(Records drawn from a dataset)
+---+

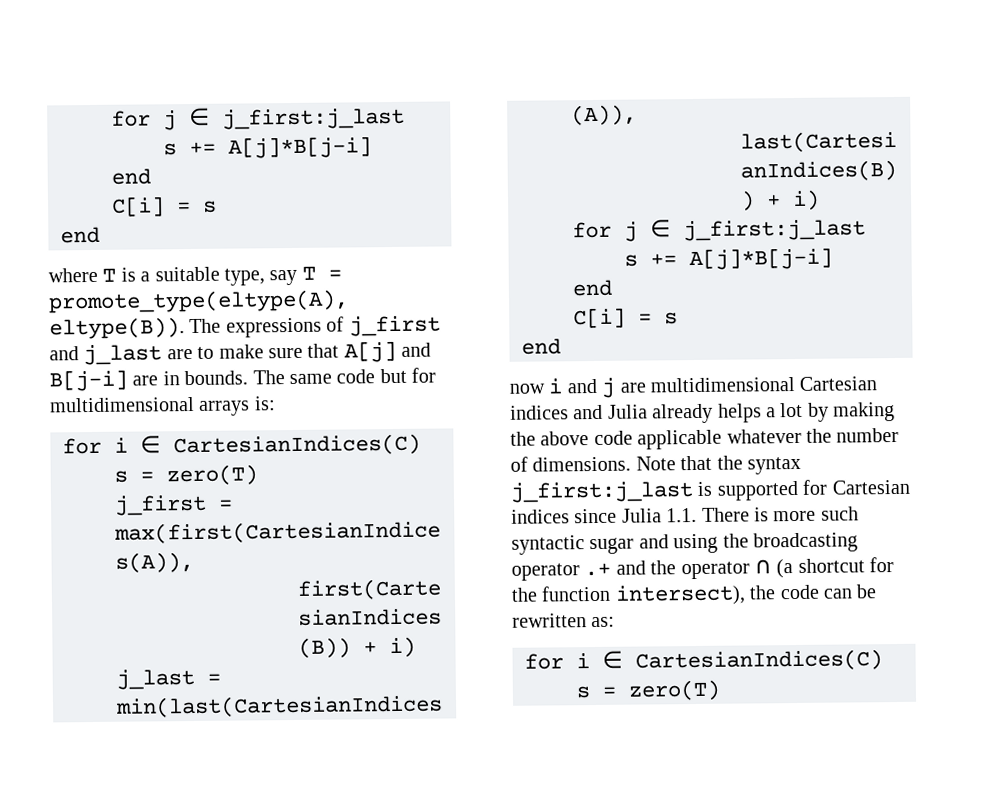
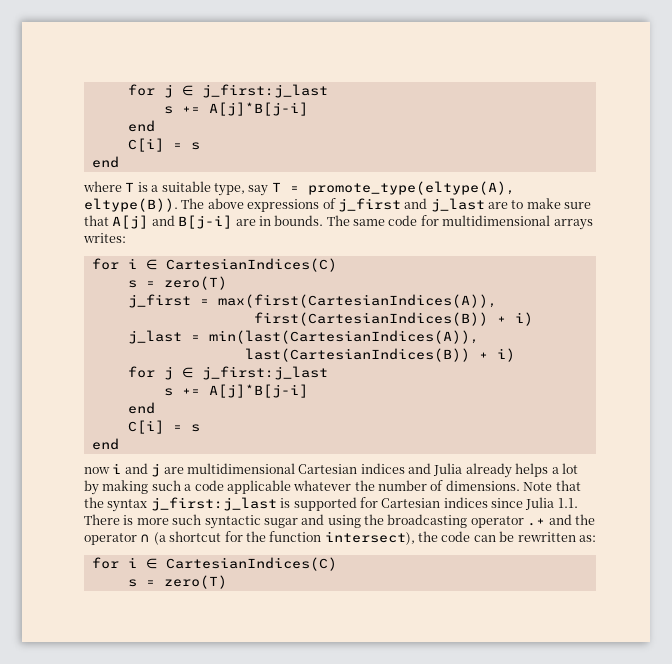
(222, 326) none -> [207,198,244,209] above
[379,368,407,384] but -> (418, 220) none
[253,396,276,411] is: -> [83,233,126,243] writes:
[510,431,590,446] the above -> [151,480,192,491] such a

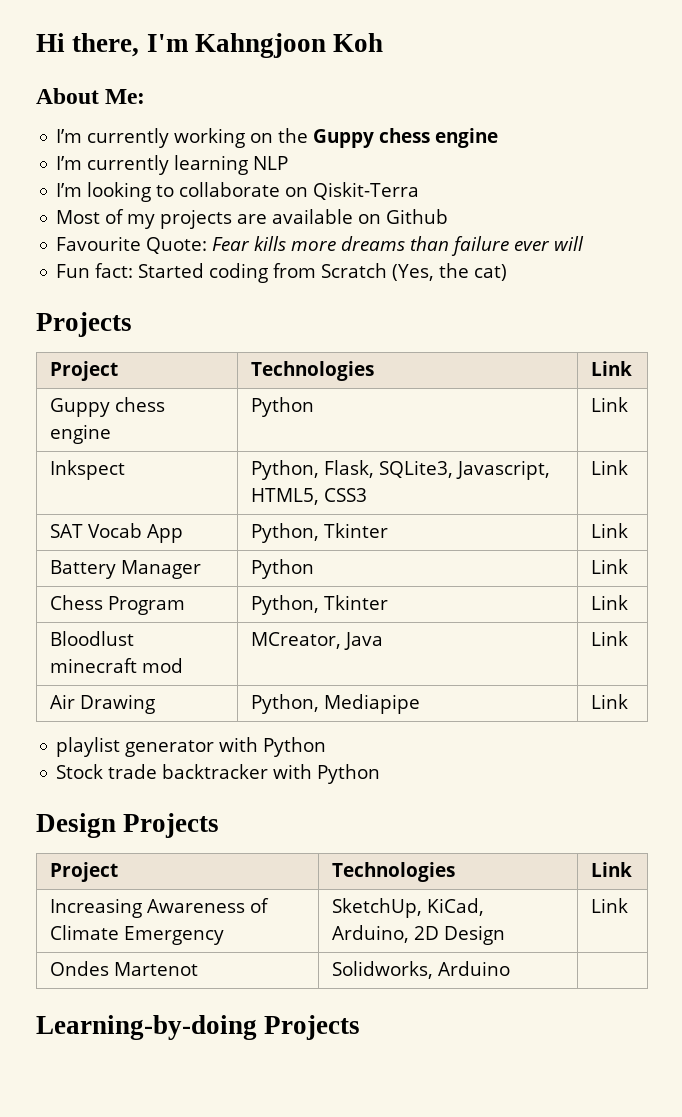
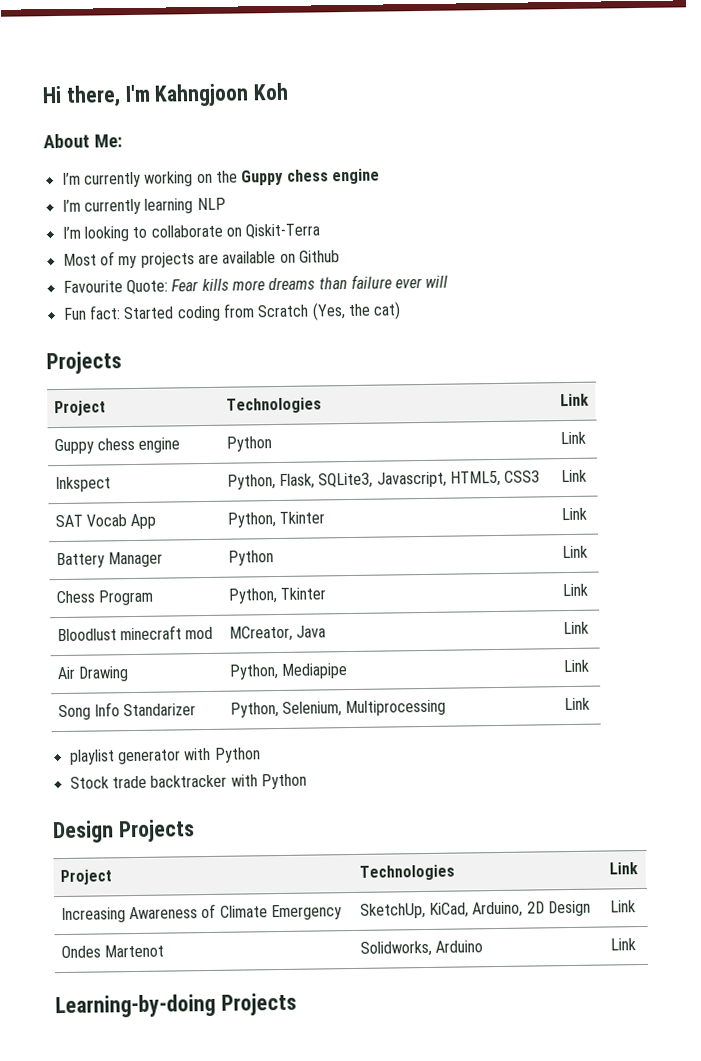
(628, 701) none -> [57,702,197,721] [229,699,447,718] [563,697,590,711] // Song Info Standarizer | Python, Selenium, Multiprocessing | Link
(510, 968) none -> [609,938,636,951] Link

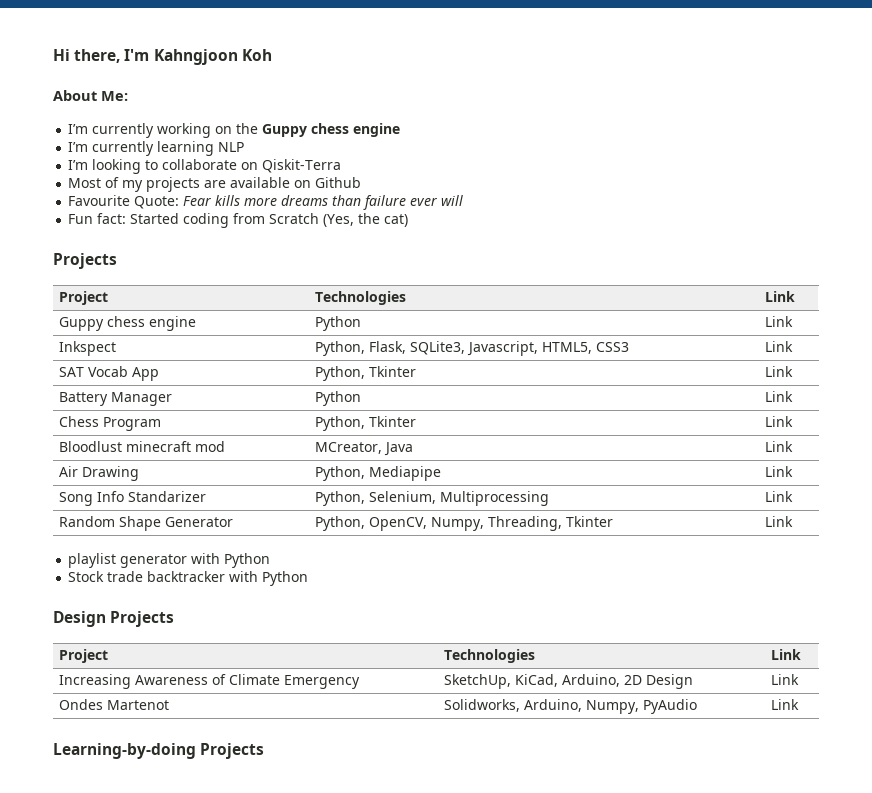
(590, 704) none -> [59,516,234,531] [315,516,614,531] [765,516,794,527] // Random Shape Generator | Python, OpenCV, Numpy, Threading, Tkinter | Link
[435,940,484,953] Arduino -> [524,699,698,714] Arduino, Numpy, PyAudio

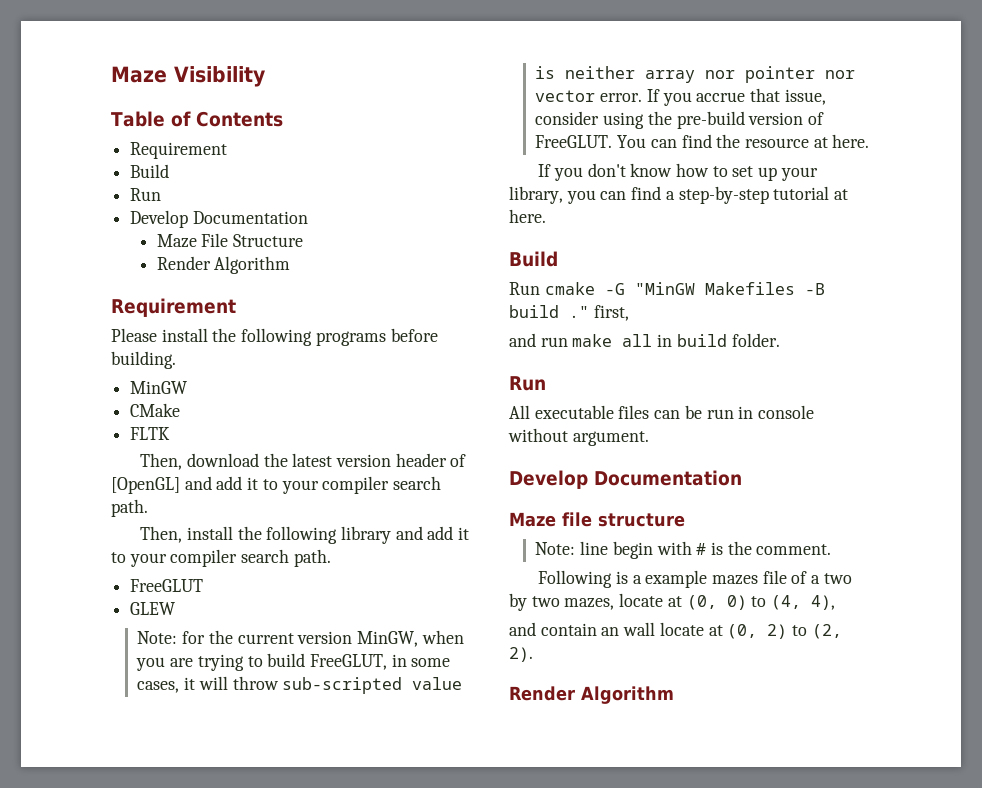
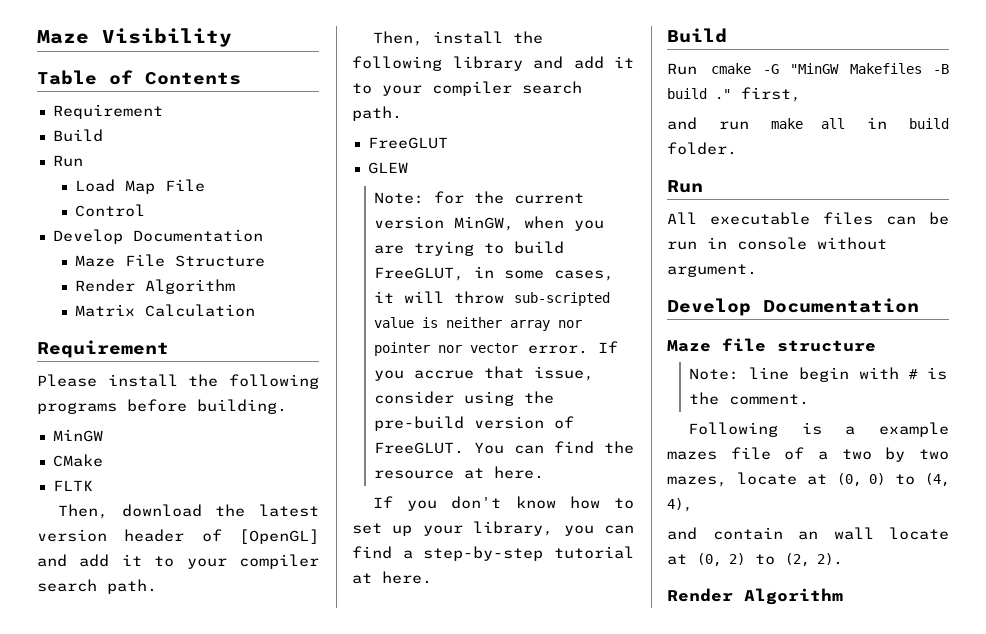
(162, 194) none -> [74,179,205,194] [74,204,145,217] // Load Map File // Control
(291, 265) none -> [74,304,255,317] // Matrix Calculation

+---+

* EXERCISE AIM *
Beginning with the line that contains "[510,431,590,446] the above", write out every line through the last one in the records, exactly and without pictures.

* ANSWER SPACE *
[510,431,590,446] the above -> [151,480,192,491] such a

(628, 701) none -> [57,702,197,721] [229,699,447,718] [563,697,590,711] // Song Info Standarizer | Python, Selenium, Multiprocessing | Link
(510, 968) none -> [609,938,636,951] Link

(590, 704) none -> [59,516,234,531] [315,516,614,531] [765,516,794,527] // Random Shape Generator | Python, OpenCV, Numpy, Threading, Tkinter | Link
[435,940,484,953] Arduino -> [524,699,698,714] Arduino, Numpy, PyAudio

(162, 194) none -> [74,179,205,194] [74,204,145,217] // Load Map File // Control
(291, 265) none -> [74,304,255,317] // Matrix Calculation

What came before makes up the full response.